# Chapter 82: Event-Driven Architecture

## **Learning Objectives**

By the end of this chapter, you will be able to:

- Understand the principles of event‑driven architecture (EDA) and how it complements microservices.
- Distinguish between event notifications, event‑carried state transfer, and event sourcing.
- Design events and topics for a time‑series prediction system (e.g., NEPSE data updates, feature changes, model retraining triggers).
- Implement event producers and consumers using Apache Kafka.
- Apply stream processing to transform event streams in real time.
- Understand the concepts of event sourcing and Command Query Responsibility Segregation (CQRS).
- Handle event ordering, idempotency, and exactly‑once processing.
- Integrate event‑driven patterns with the monitoring and alerting system from Chapter 73.
- Evaluate the benefits and challenges of event‑driven architectures for time‑series systems.

---

## **82.1 Introduction to Event‑Driven Architecture**

Event‑driven architecture (EDA) is a software architecture pattern in which components communicate by producing and consuming events. An event is a significant change in state – for example, “new NEPSE data arrived”, “feature vector computed”, “model retrained”. Events are captured as messages and published to an event broker (like Apache Kafka, RabbitMQ, or AWS Kinesis). Other services subscribe to relevant events and react accordingly.

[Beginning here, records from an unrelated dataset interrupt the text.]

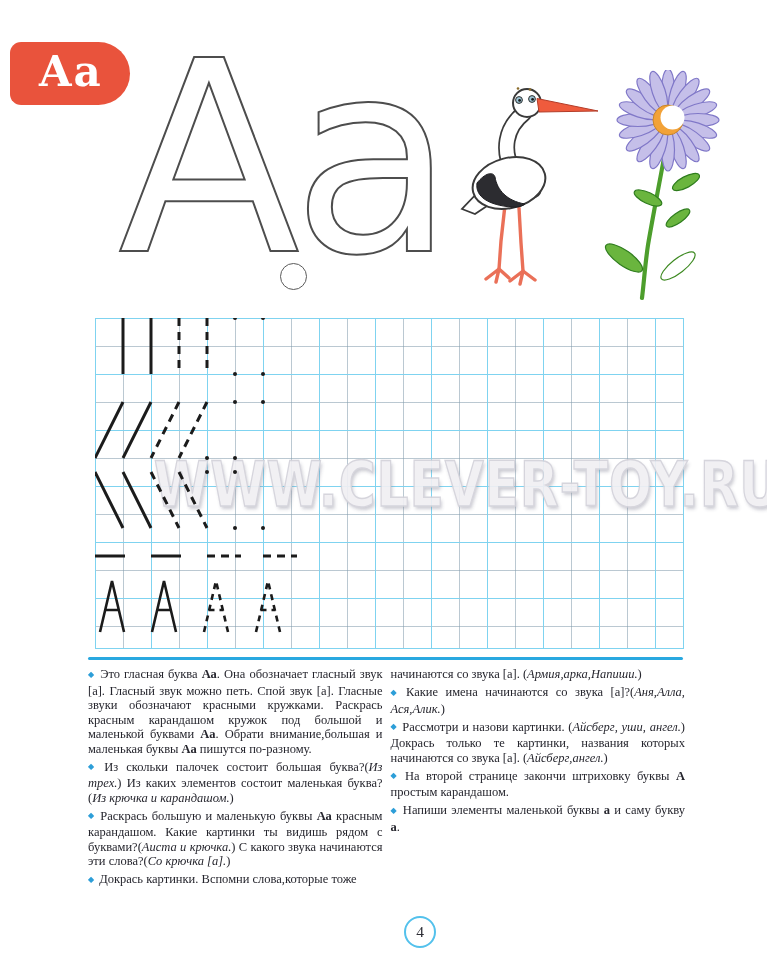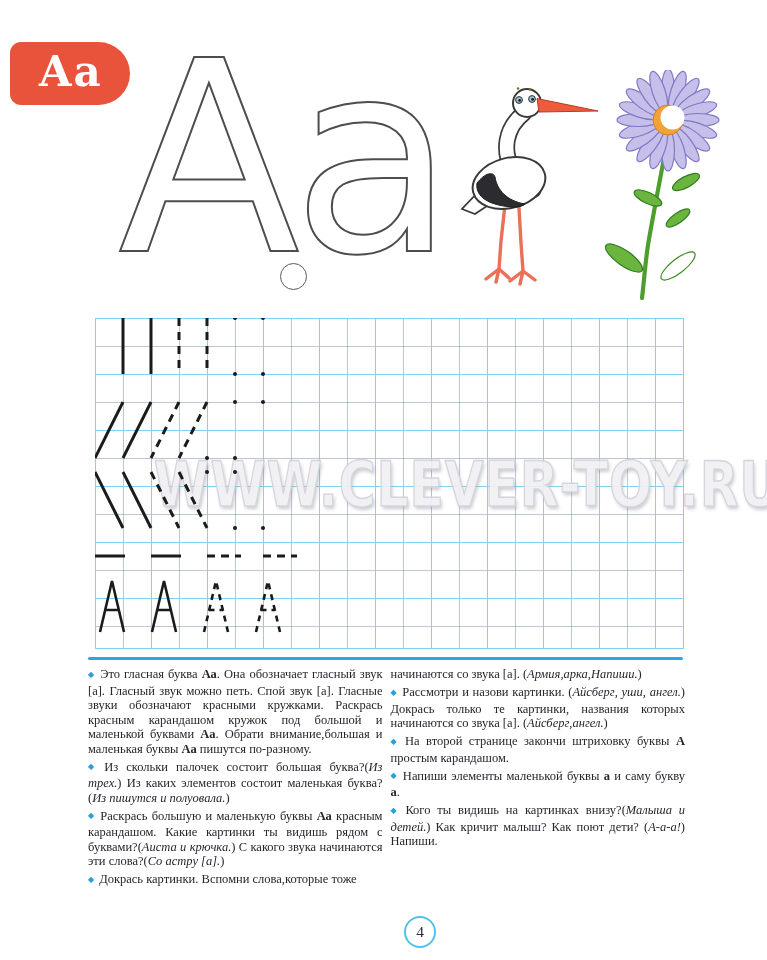"◆ Какие имена начинаются со" p { html: none -> <p><span>◆</span>Какие имена начинаются со звука [а]?(<i>Аня,Алла, Ася,Алик.</i>)</p> }
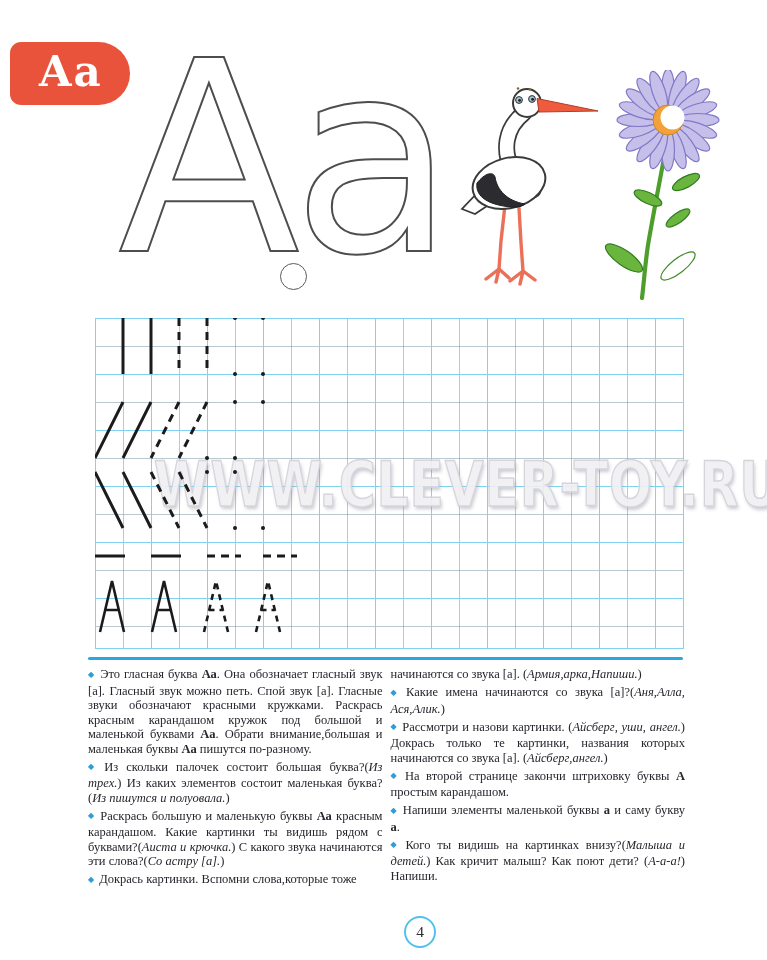"Из пишутся и полуовала." i { text: пишутся и полуовала -> крючка и карандашом }
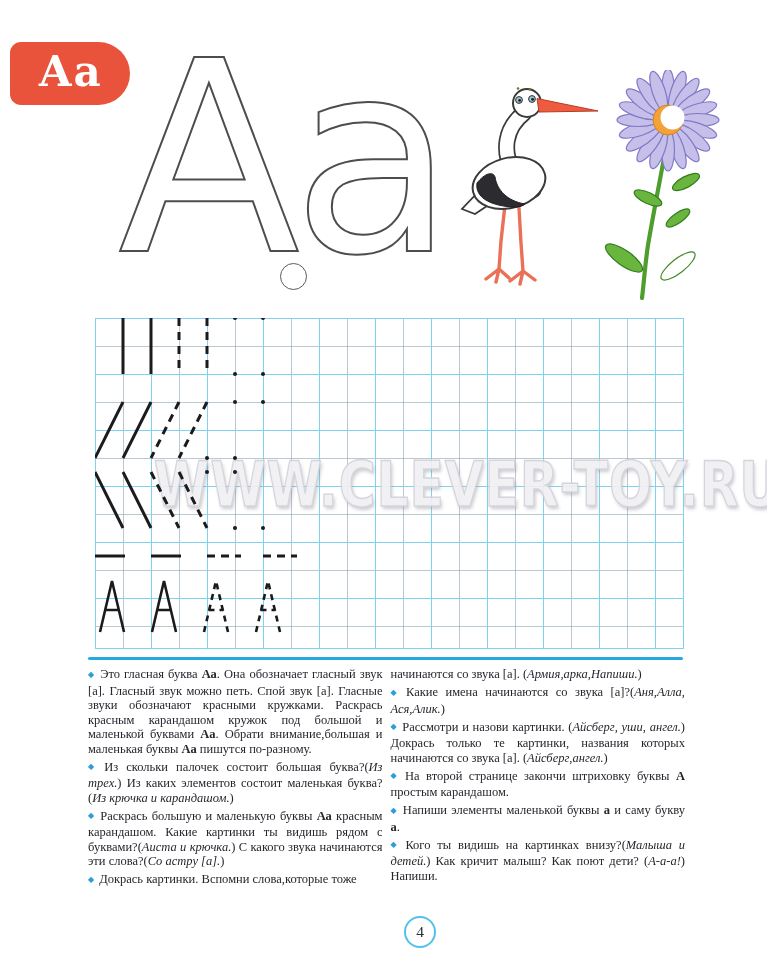"◆ Кого ты видишь на" p { html: <p><span>◆</span>Кого ты видишь на картинках внизу?(<i>Малыша и детей.</i>) Как кричит малыш? Как поют дети? (<i>А-а-а!</i>) Напиши.</p> -> none }
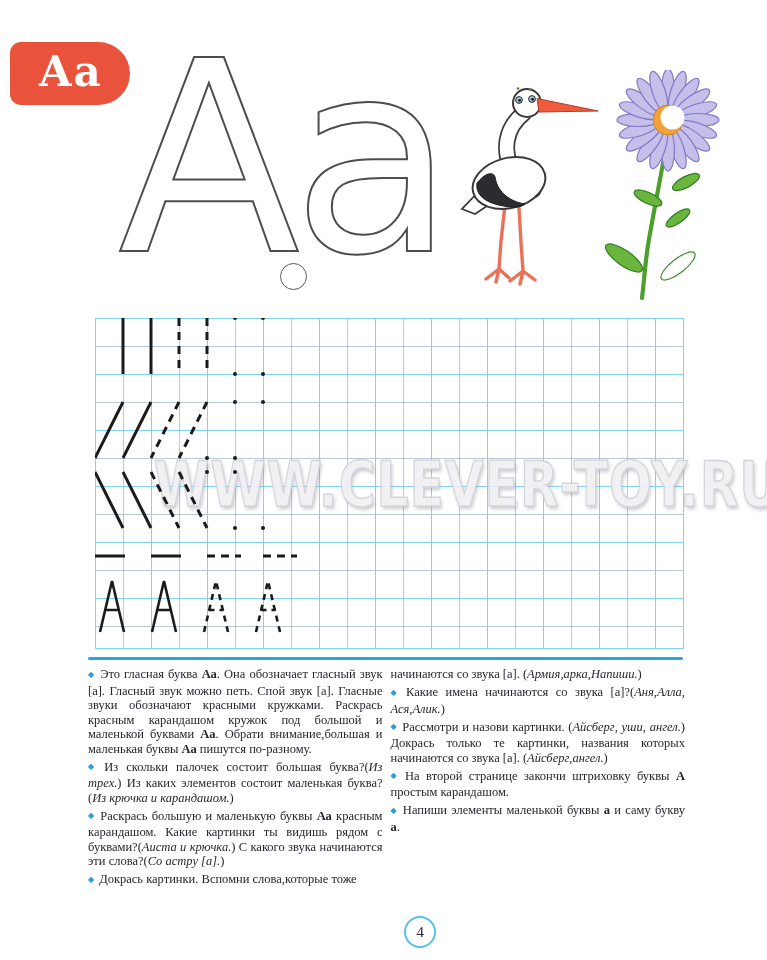"Со астру [а]." i { text: астру -> крючка }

EDA is a natural fit for time‑series prediction systems because:

- Data arrives continuously (e.g., daily CSV, real‑time sensor readings).
- Multiple downstream processes depend on the same data (feature engineering, monitoring, alerting).
- Different components have different latency requirements (e.g., real‑time predictions vs. batch model retraining).
- It decouples producers and consumers, making the system more scalable and resilient.

In the context of our NEPSE system, we can use events to:

- Notify the feature service when new raw data is available.
- Trigger model retraining when enough new data has accumulated.
- Send predictions to a monitoring service for drift detection.
- Alert operators when anomalies are detected (as in Chapter 73).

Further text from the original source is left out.